[DATA TO PROCESS — start]
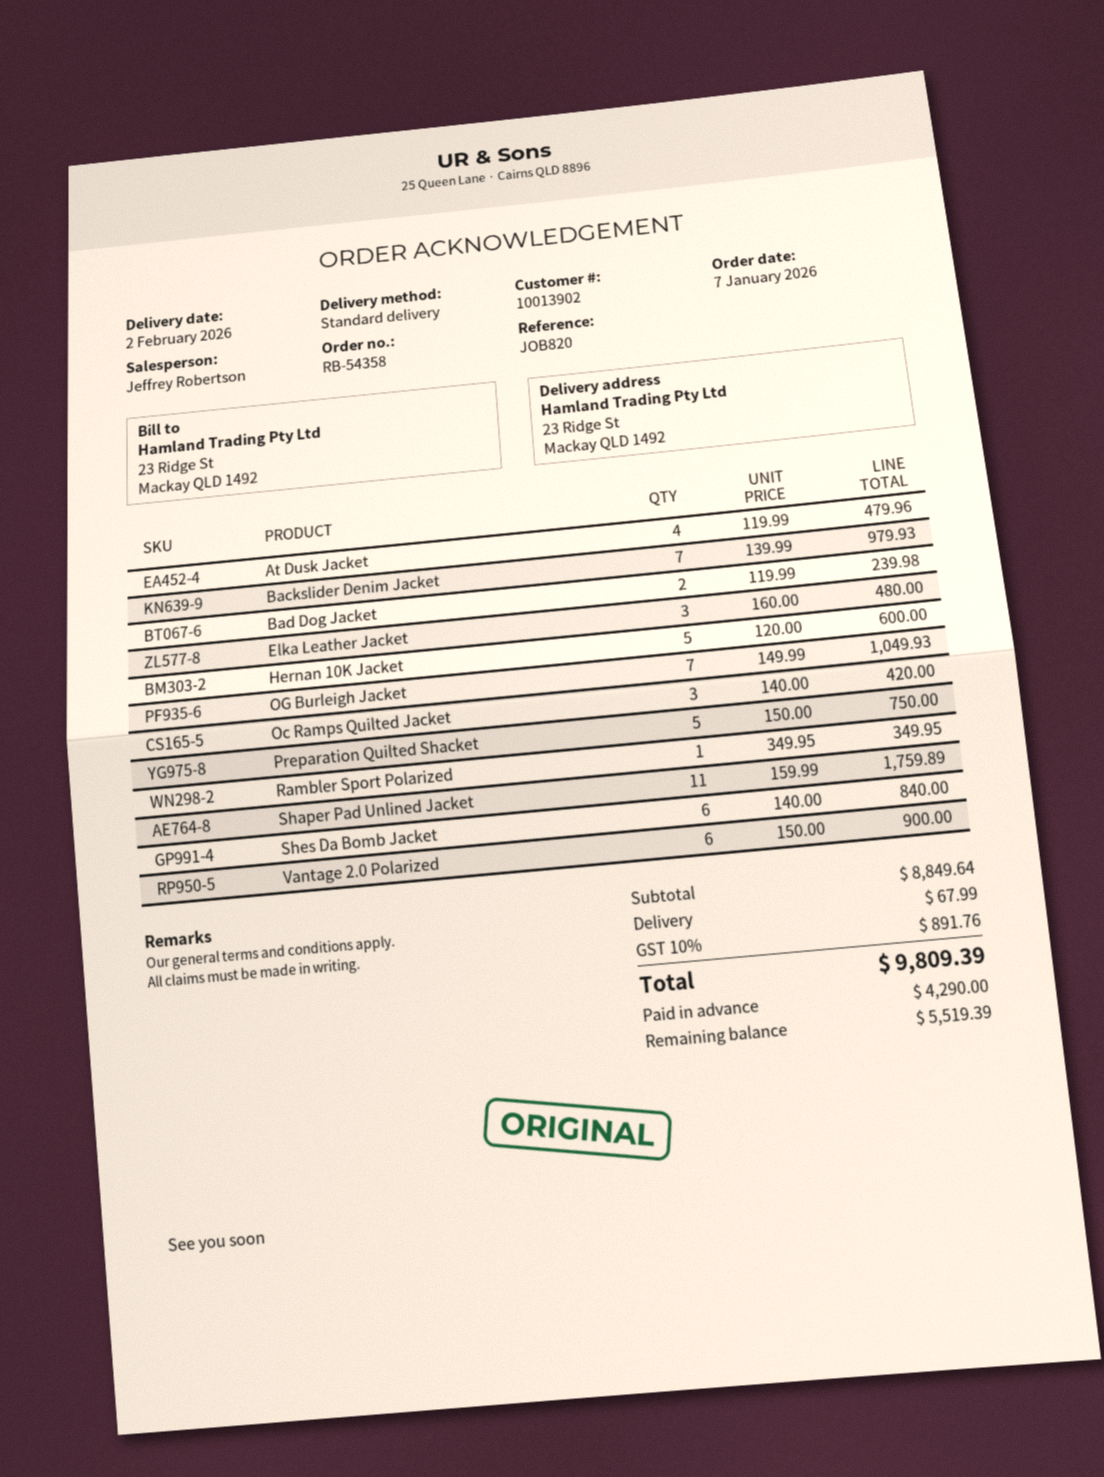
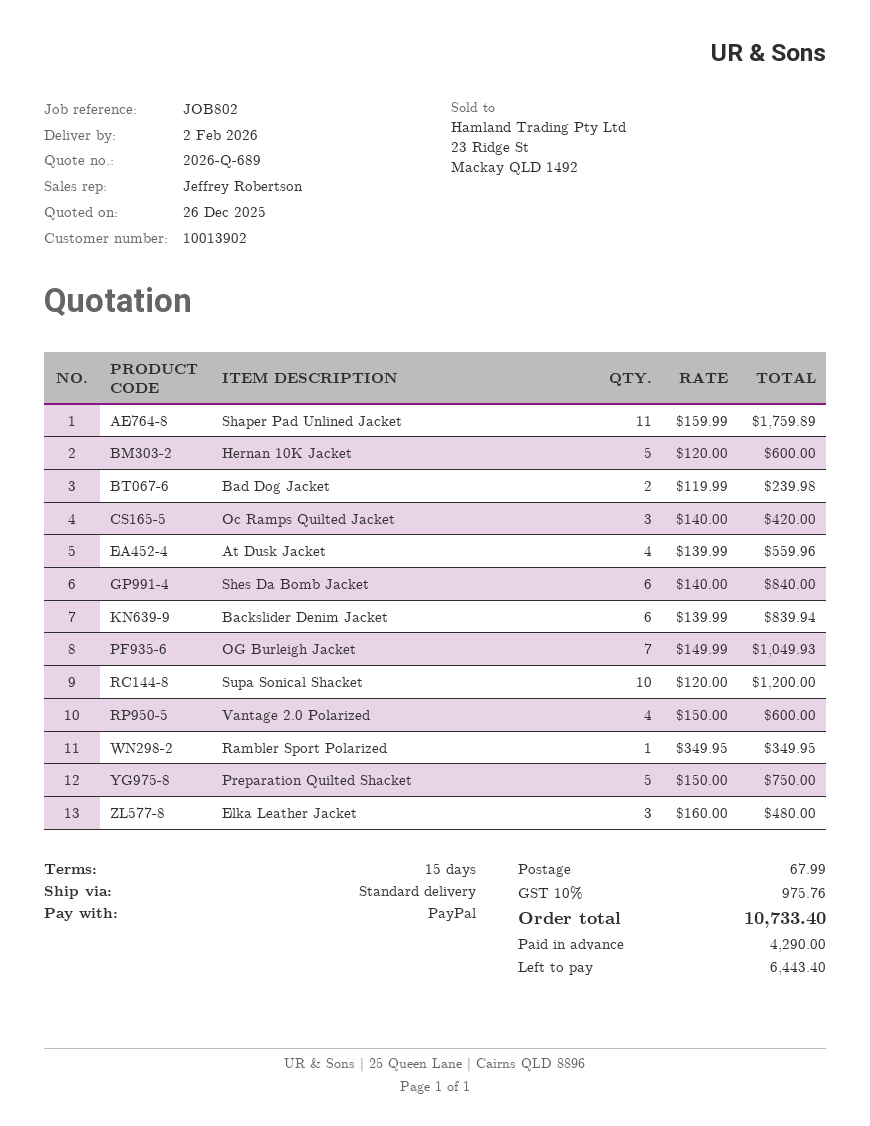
reference: JOB820 -> JOB802
At Dusk Jacket: 4 x 119.99 = 479.96 -> 4 x 139.99 = 559.96
Backslider Denim Jacket: 7 x 139.99 = 979.93 -> 6 x 139.99 = 839.94
Vantage 2.0 Polarized: 6 x 150.00 = 900.00 -> 4 x 150.00 = 600.00
Supa Sonical Shacket: none -> 10 x 120.00 = 1200.00
tax: 10% = 891.76 -> 10% = 975.76
total: 9809.39 -> 10733.40
balance: 5519.39 -> 6443.40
[DATA TO PROCESS — finish]
» ABOUT THIS EXERCISE
Please report only the count of lines in the entries above where the word "Jacket" appears.

» TASK OUTPUT
2